The peace and security of Yemen is increasingly threatened by waning environmental stability. Dwindling water resources, changing weather patterns, and worsening soil, water, and air quality are some of the major environmental challenges facing the country today. Although some of these problems are caused by external actions outside the control of Yemenis, such as climate change, most are the result of human activities within Yemen, including widespread environmental pollution and the poor management and over-exploitation of natural resources. Many of these problems are exacerbated by the ongoing conflict, especially given the collapse of Yemen’s central government along with the institutions responsible for environmental protection and resource management.

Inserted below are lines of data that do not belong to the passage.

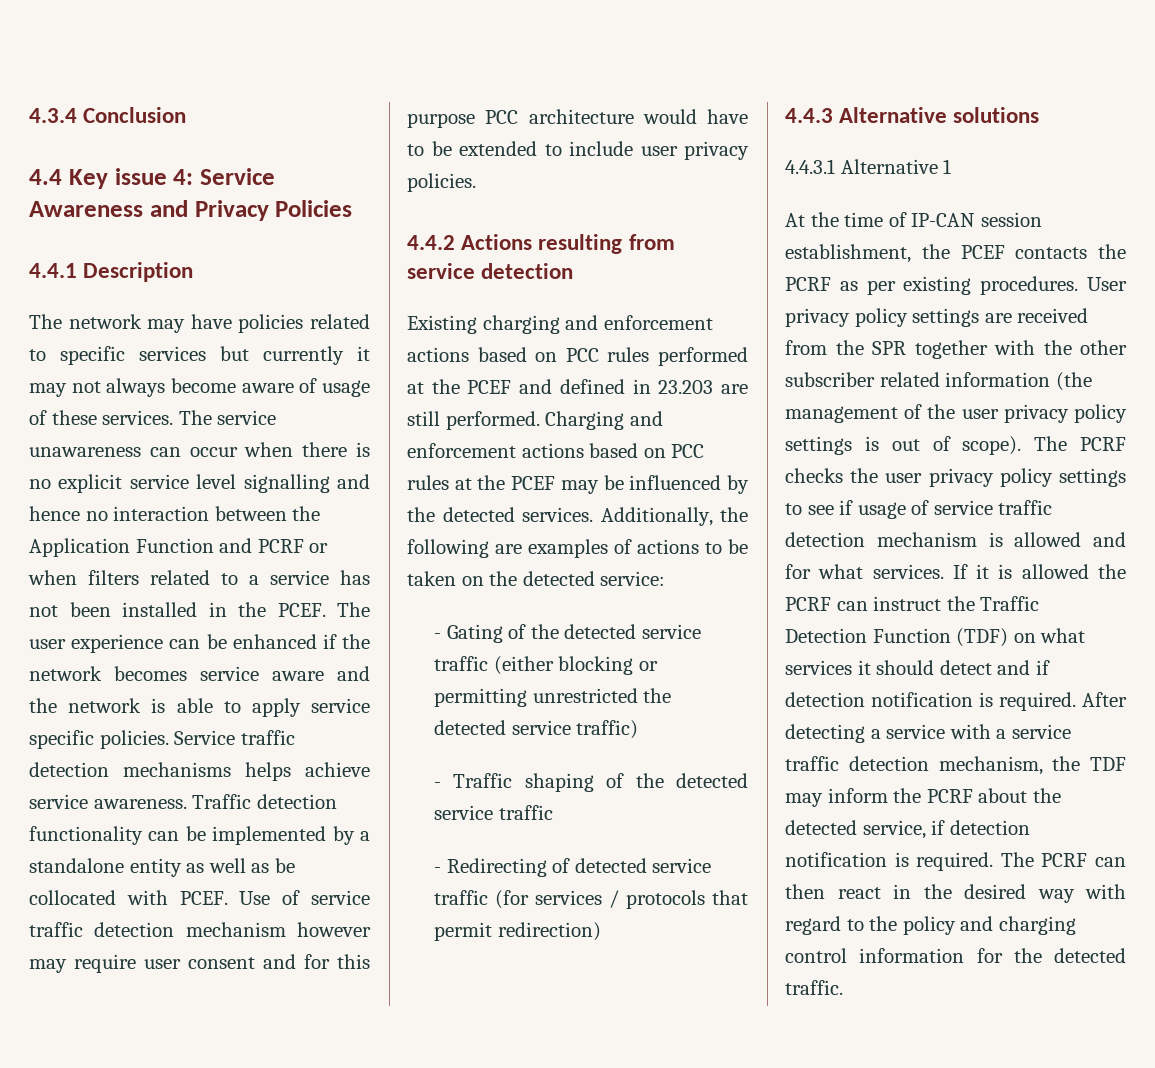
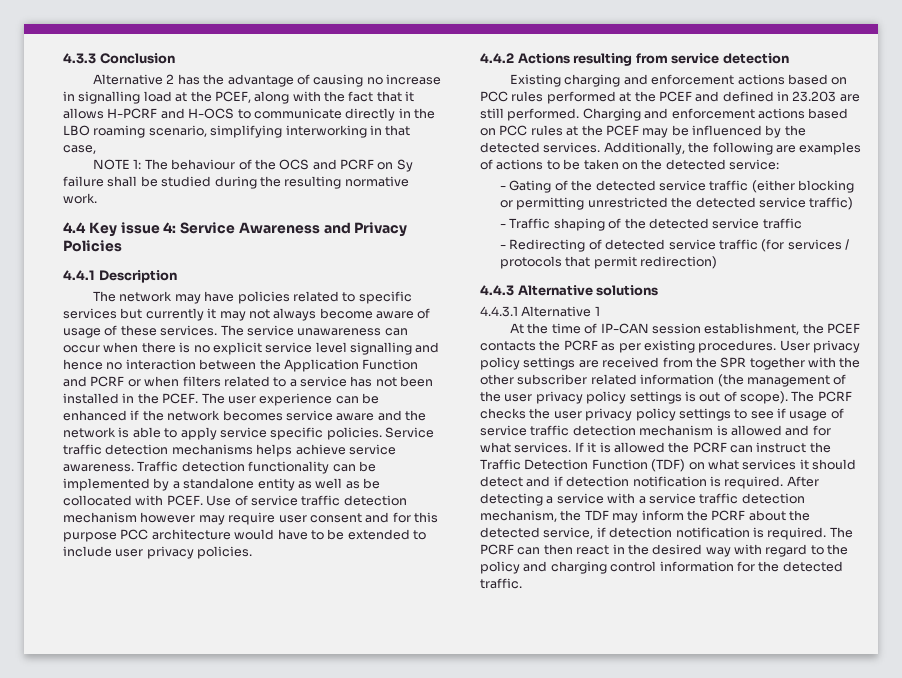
- 4.3.4 Conclusion
+ 4.3.3 Conclusion
+ Alternative 2 has the advantage of causing no increase in signalling load at the PCEF, along with the fact that it allows H-PCRF and H-OCS to communicate directly in the LBO roaming scenario, simplifying interworking in that case,
+ NOTE 1: The behaviour of the OCS and PCRF on Sy failure shall be studied during the resulting normative work.

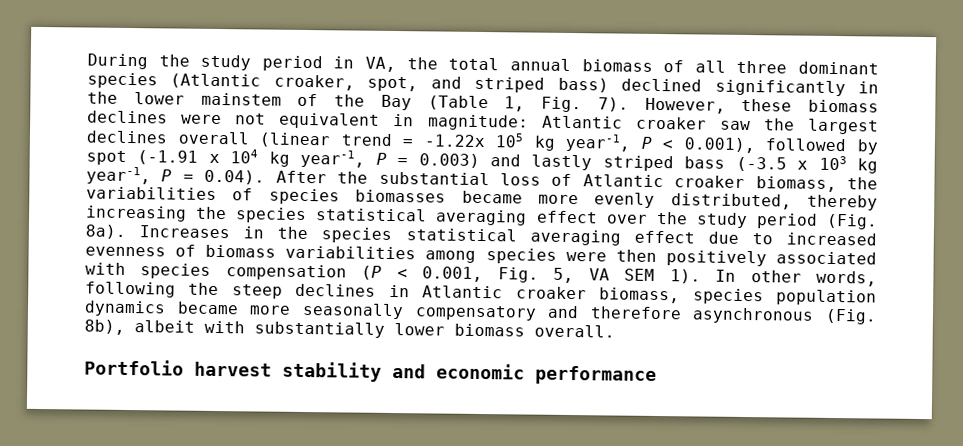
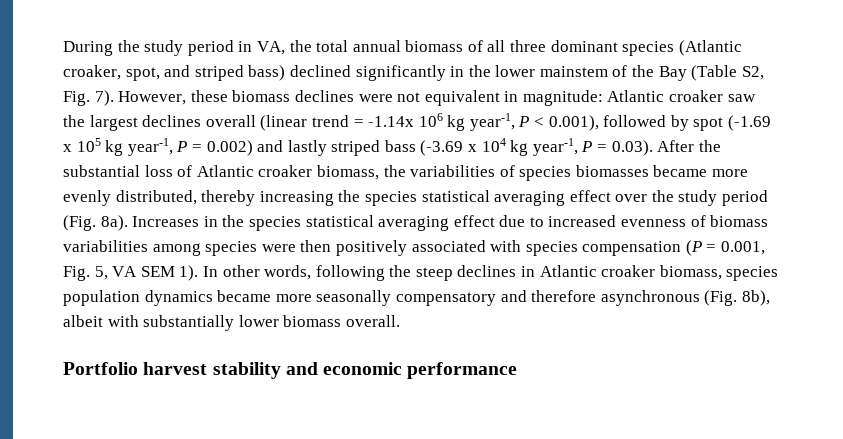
- During the study period in VA, the total annual biomass of all three dominant species (Atlantic croaker, spot, and striped bass) declined significantly in the lower mainstem of the Bay (Table 1, Fig. 7).
+ During the study period in VA, the total annual biomass of all three dominant species (Atlantic croaker, spot, and striped bass) declined significantly in the lower mainstem of the Bay (Table S2, Fig. 7).
- Atlantic croaker saw the largest declines overall (linear trend = -1.22x 105 kg year-1, P < 0.001), followed by spot (-1.91 x 104 kg year-1, P = 0.003) and lastly striped bass (-3.5 x 103 kg year-1, P = 0.04). After the substantial loss of Atlantic croaker biomass, the variabilities of species biomasses became more evenly distributed, thereby increasing the species statistical averaging effect over the study period (Fig. 8a).
+ Atlantic croaker saw the largest declines overall (linear trend = -1.14x 106 kg year-1, P < 0.001), followed by spot (-1.69 x 105 kg year-1, P = 0.002) and lastly striped bass (-3.69 x 104 kg year-1, P = 0.03). After the substantial loss of Atlantic croaker biomass, the variabilities of species biomasses became more evenly distributed, thereby increasing the species statistical averaging effect over the study period (Fig. 8a).
- Increases in the species statistical averaging effect due to increased evenness of biomass variabilities among species were then positively associated with species compensation (P < 0.001, Fig. 5, VA SEM 1).
+ Increases in the species statistical averaging effect due to increased evenness of biomass variabilities among species were then positively associated with species compensation (P = 0.001, Fig. 5, VA SEM 1).

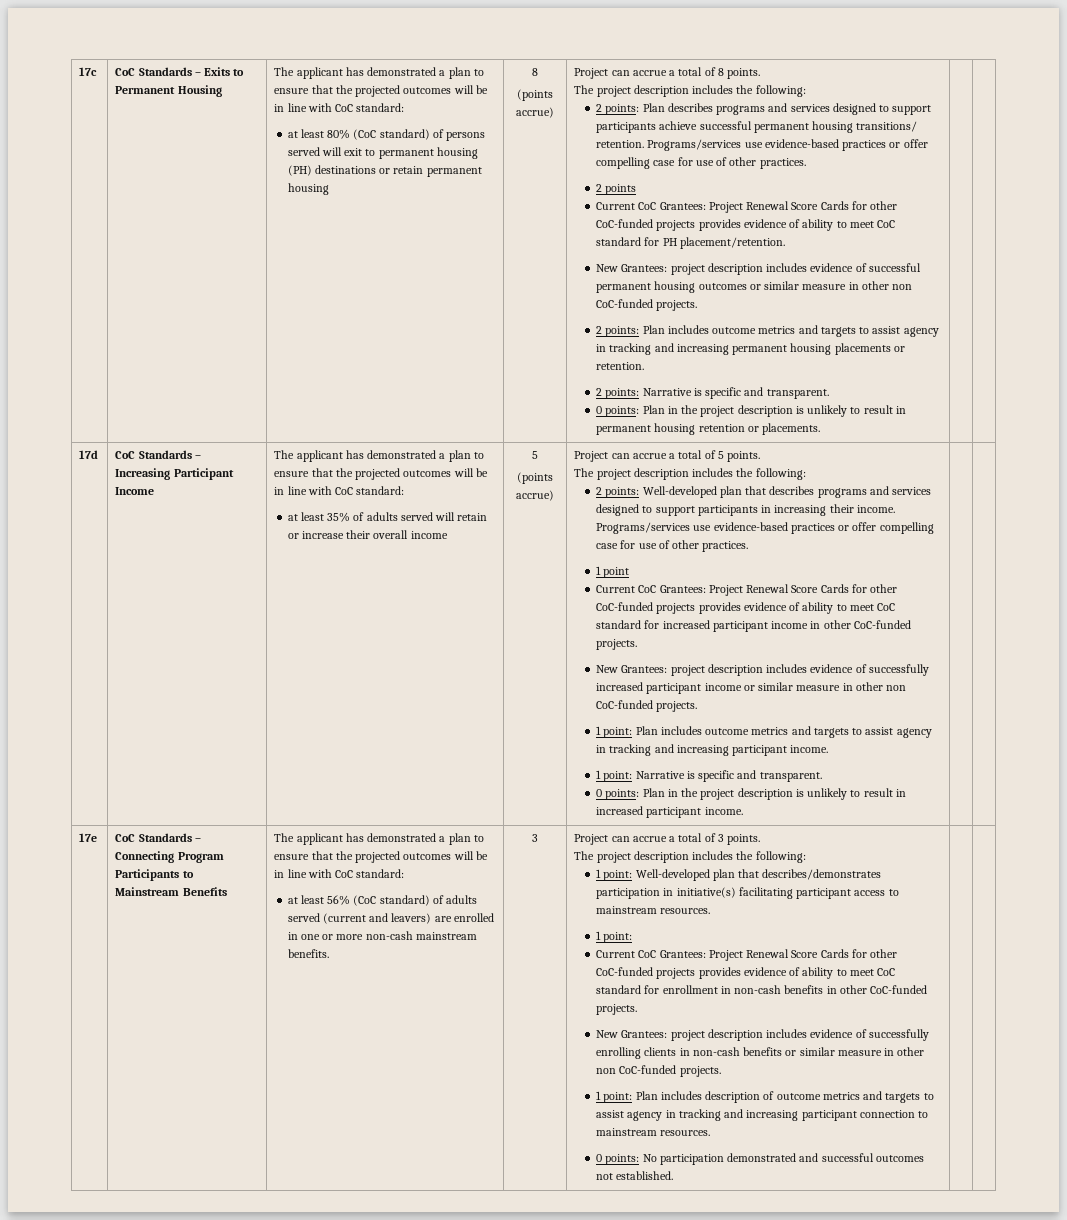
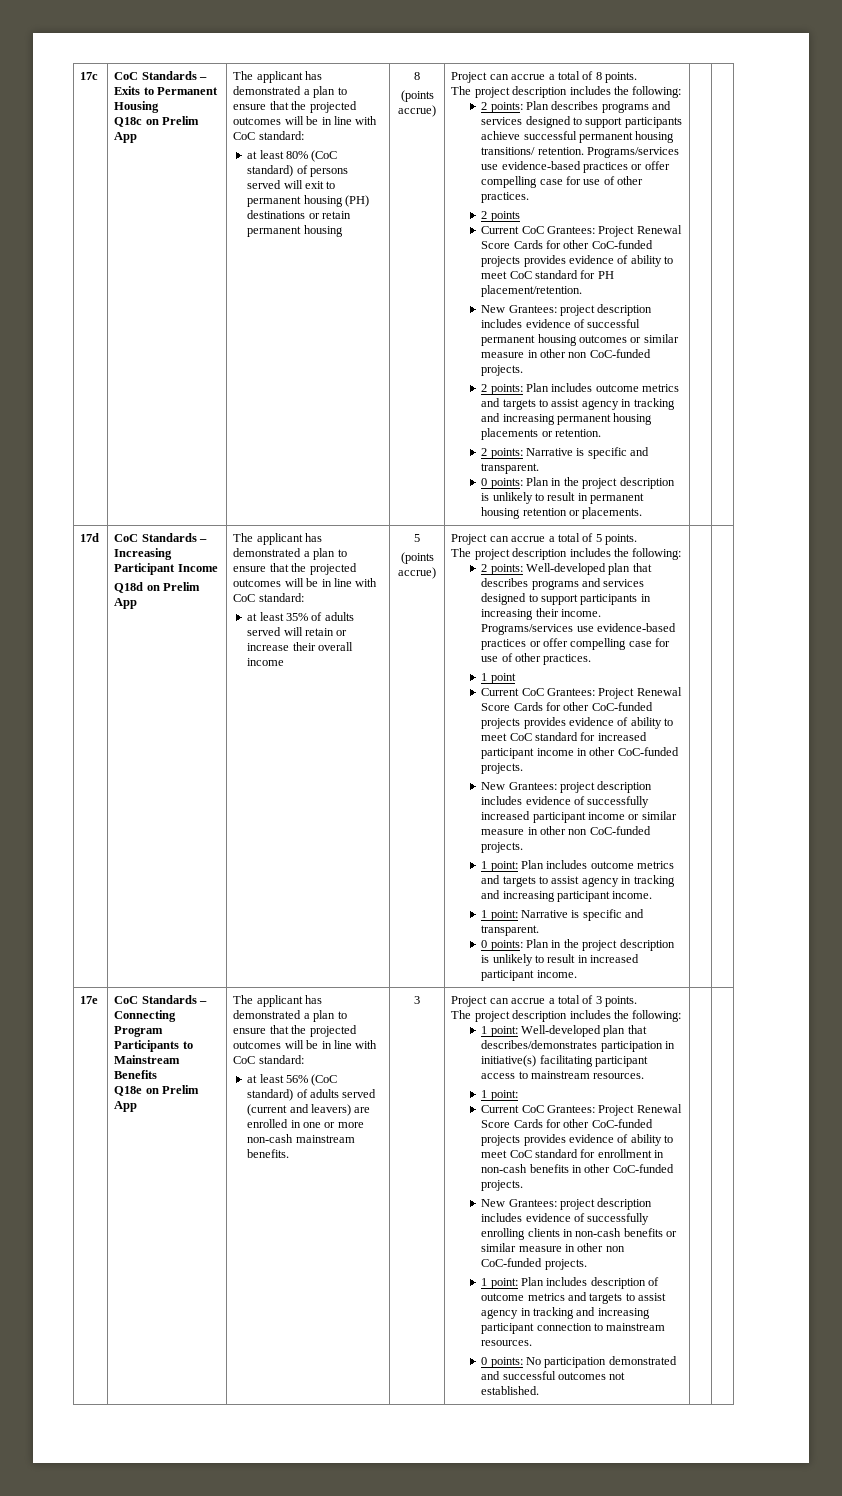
+ Q18c on Prelim App
+ Q18d on Prelim App
+ Q18e on Prelim App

Just as the ongoing conflict exacerbates environmental problems, these problems in turn are fueling the conflict. The deteriorating environment has for a long time been a source of stress in Yemeni society. One key example is the way that water shortages are driving competition for resources, including distribution of and access to water and arable land. Although water stress is often the focus of environmental debates on Yemen, undoubtedly other environmental stressors, such as deforestation, poaching, and pollution linked to military activities, are an equally important part of the problem. Societal tensions due to environmental problems are likely to increase as the climate crisis deepens, especially given the limited adaptive capacity of Yemeni society. For example, climate-induced flash floods have further triggered new waves of internal displacement, with many people moving to areas where natural resources are already under stress, which in turn is likely to become a vector for tensions in the future.1

Yet, despite the severity of the environmental crisis, it has not been given the attention it deserves in current United Nations (UN) led peacebuilding efforts. In part, this is due to the focus on the political and security dimensions of the conflict. Fortunately, the new UN Special Envoy for Yemen, Hans Grundberg, has recognized the need for a comprehensive approach to the peace process, which would take a broader set of issues into account.2 However, to set a course for lasting peace, an understanding of all the dynamics at play is needed. This includes assessing the impacts of environmental factors on the stability of the country and the potential for environmental issues to be used as a tool for peace. Only once such an understanding is developed can the UN and other actors begin to address the root causes of the ongoing conflict, rather than just mitigating its effects. As such, it is essential that environmental considerations are integrated into peacebuilding efforts in Yemen, including the ceasefire process.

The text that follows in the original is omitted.